Our “Elf on the Shelf,” Gatito (name explained here), re-emerged over the weekend after 11 months in a drawer at my office at the North Pole with Santa, and has begun his daily Christmas-season routine of observing the girls, flying to north each night to give a naughty-or-nice report to the Big Guy (little Orwellian surveillance tool that he is), then returning by morning in a new “hiding” spot.
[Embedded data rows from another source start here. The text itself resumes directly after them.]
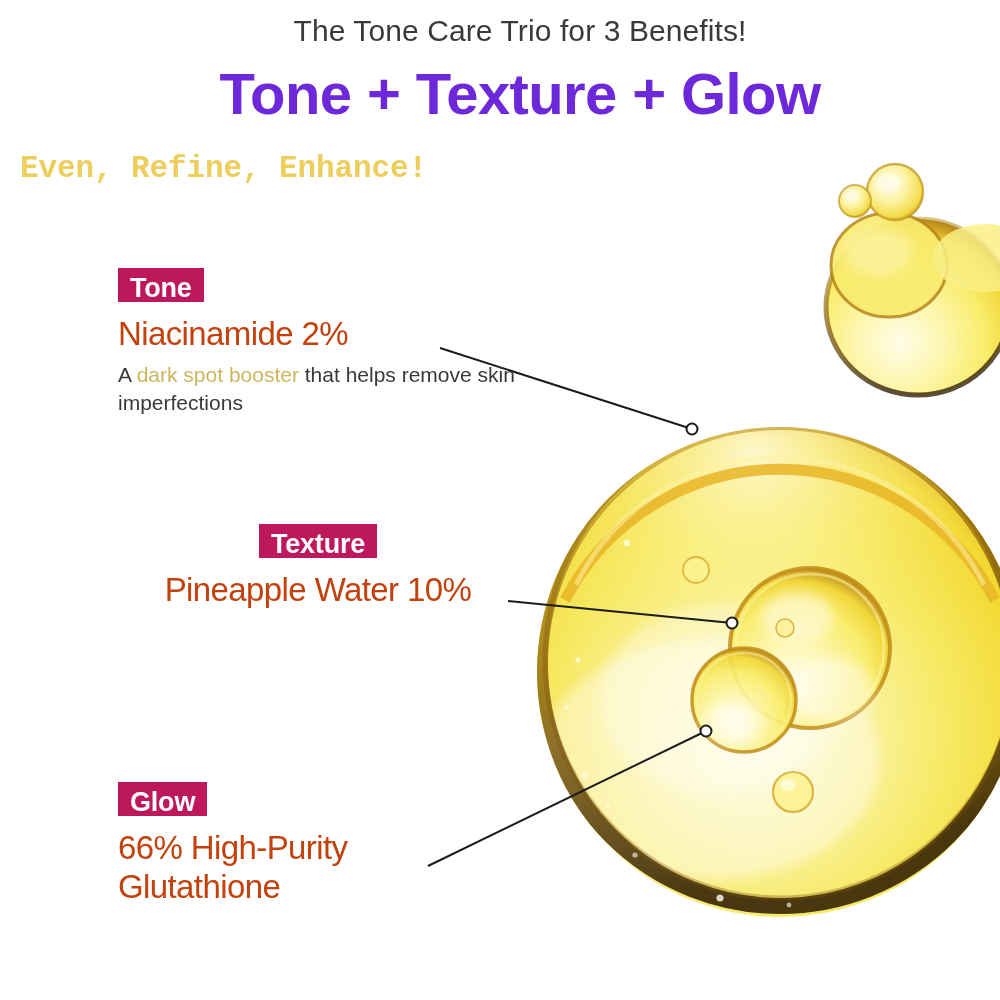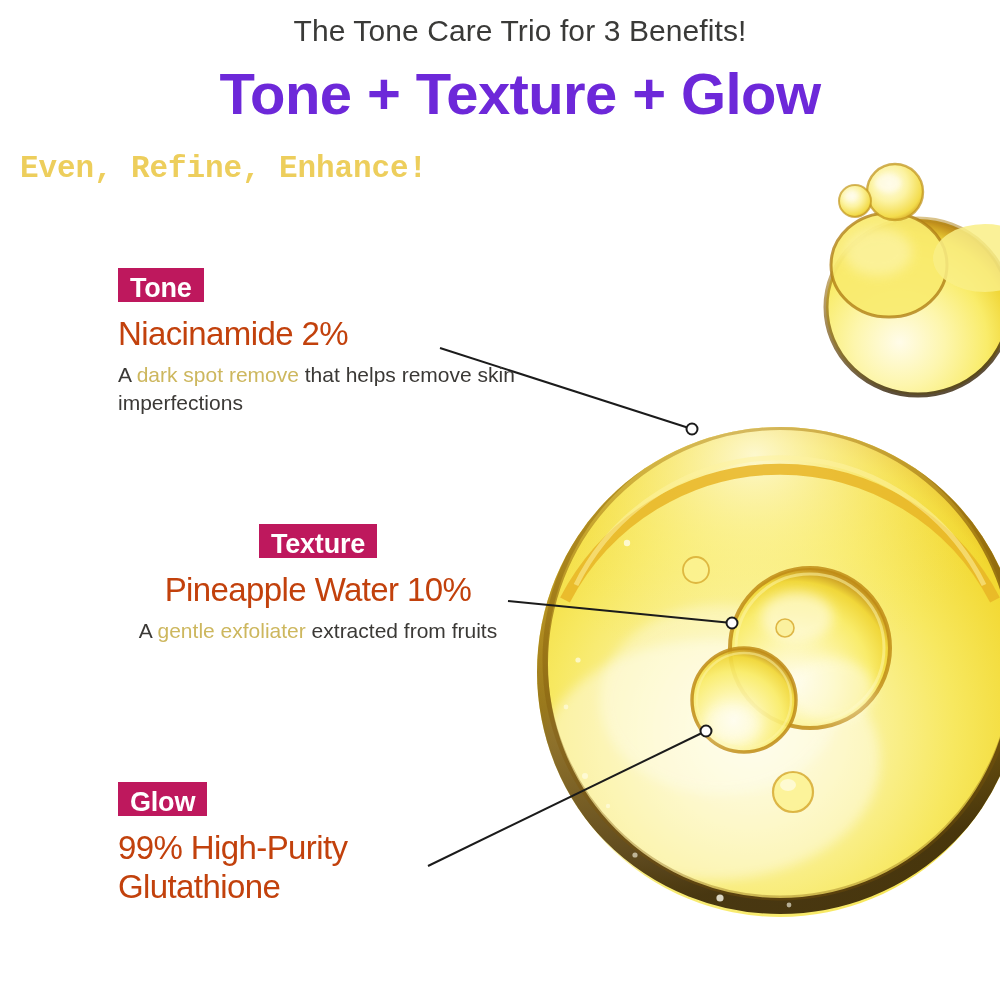"dark spot remove" span.hl { text: remove -> booster }
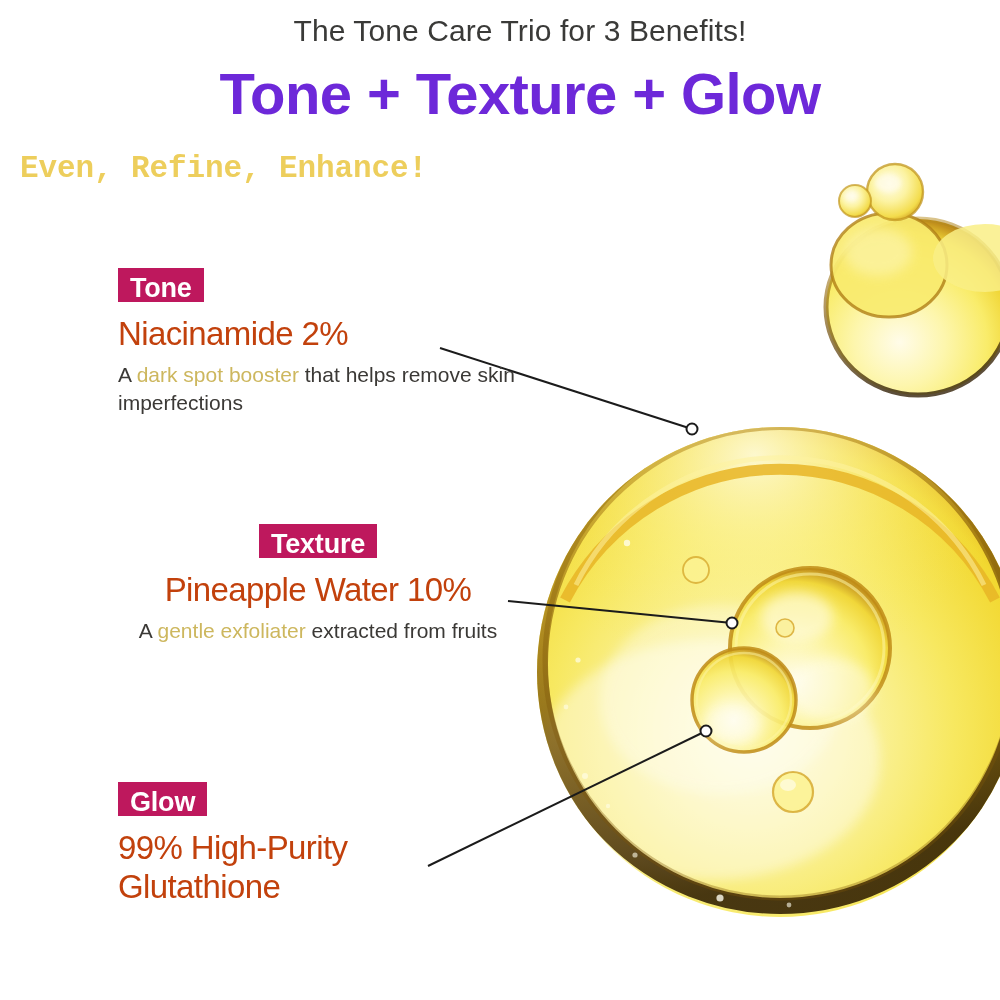"A gentle exfoliater extracted from" div.benefit-desc { html: <div><span>A </span><span>gentle exfoliater</span><span> extracted from fruits</span></div> -> none }
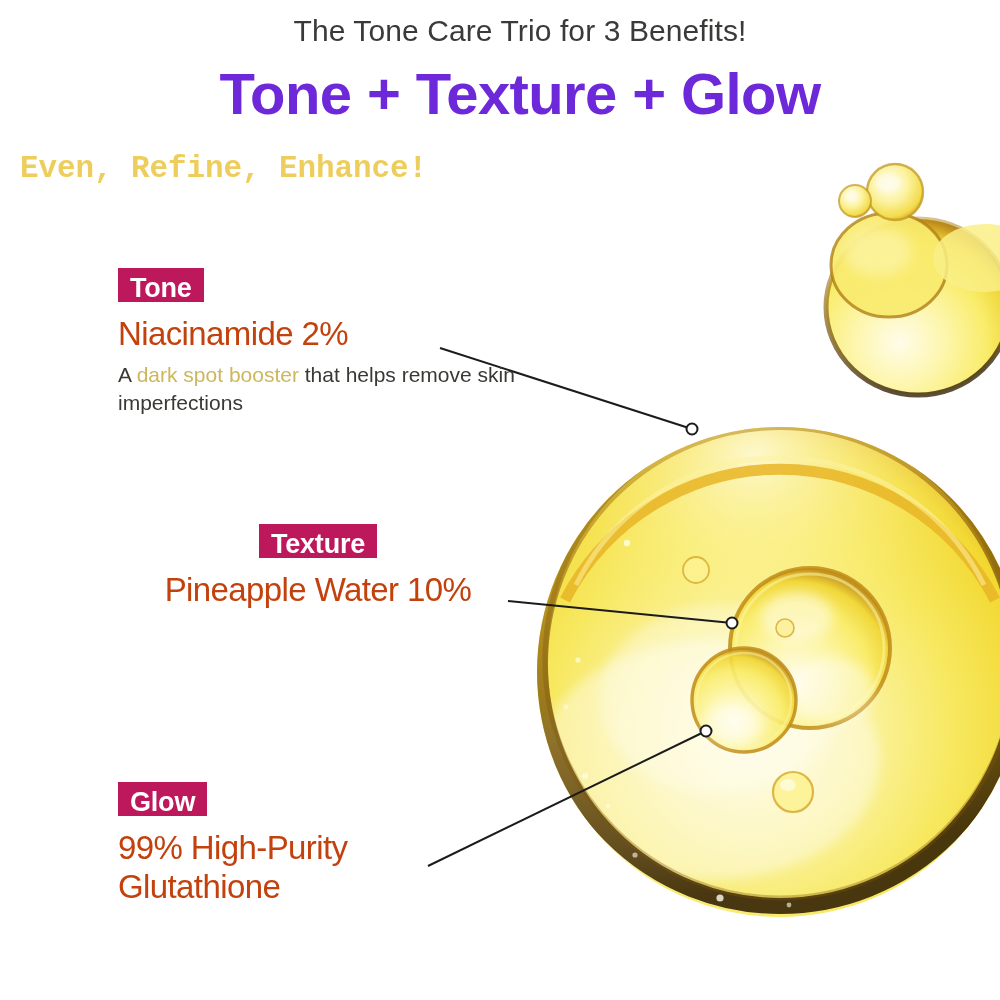"99% High-Purity" div.benefit-title { text: 99% -> 66% }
The big girls are thrilled. It’s almost like every morning is Christmas morning, they’re so excited to get up and find their elf. It’s the first thing Loyette says when she pokes me awake: “Daddy, can we go downstairs and look for Gatito?” Thus far, Loyette has been the first to spot him in the morning twice, Loyacita once.

In a new twist this year, Gatito has his very own blog, and is also on Twitter at @ElfOnLoyShelf. So, you can follow his exploits throughout the Christmas season. :)

See also: Baby Rabies’ 2nd annual Inappropriate Elf Contest! Lots of LOLs, including:




Heh. More.

Comments on "The Elf on the Shelf"

4 Responses to “The Elf on the Shelf”

  1. David K. Says:

    I’m glad the girls enjoy it, but that things is creepy looking.

  2. JD Says:

    I’m surprised you fell for this marketing ploy, Brendan.

    (I know there are counterarguments about certain cherished traditions also being commercialized/marketing in their own time, but this Elf on the Shelf thing creeps me out.)

  3. Brendan Loy Says:

    In my defense, it was Becky’s idea to buy the elf & book. I have some reservations too (though they’re mainly that this may lead to Loyette losing her belief in Santa Claus sooner, since the fantasy is harder to maintain over multiple weeks, and regarding an obvious inanimate object in front of their faces, than for one night a year regarding a mysterious jolly man they never see, except perhaps once at the mall). But I just figure, now that we have Gatito, we might as well go all-out. :)

  4. Joe Mama Says:

    Must be a woman thing … my wife also bought the elf (ours is Max) and book.

    And there are worse marketing ploys, like Build-A-Bear.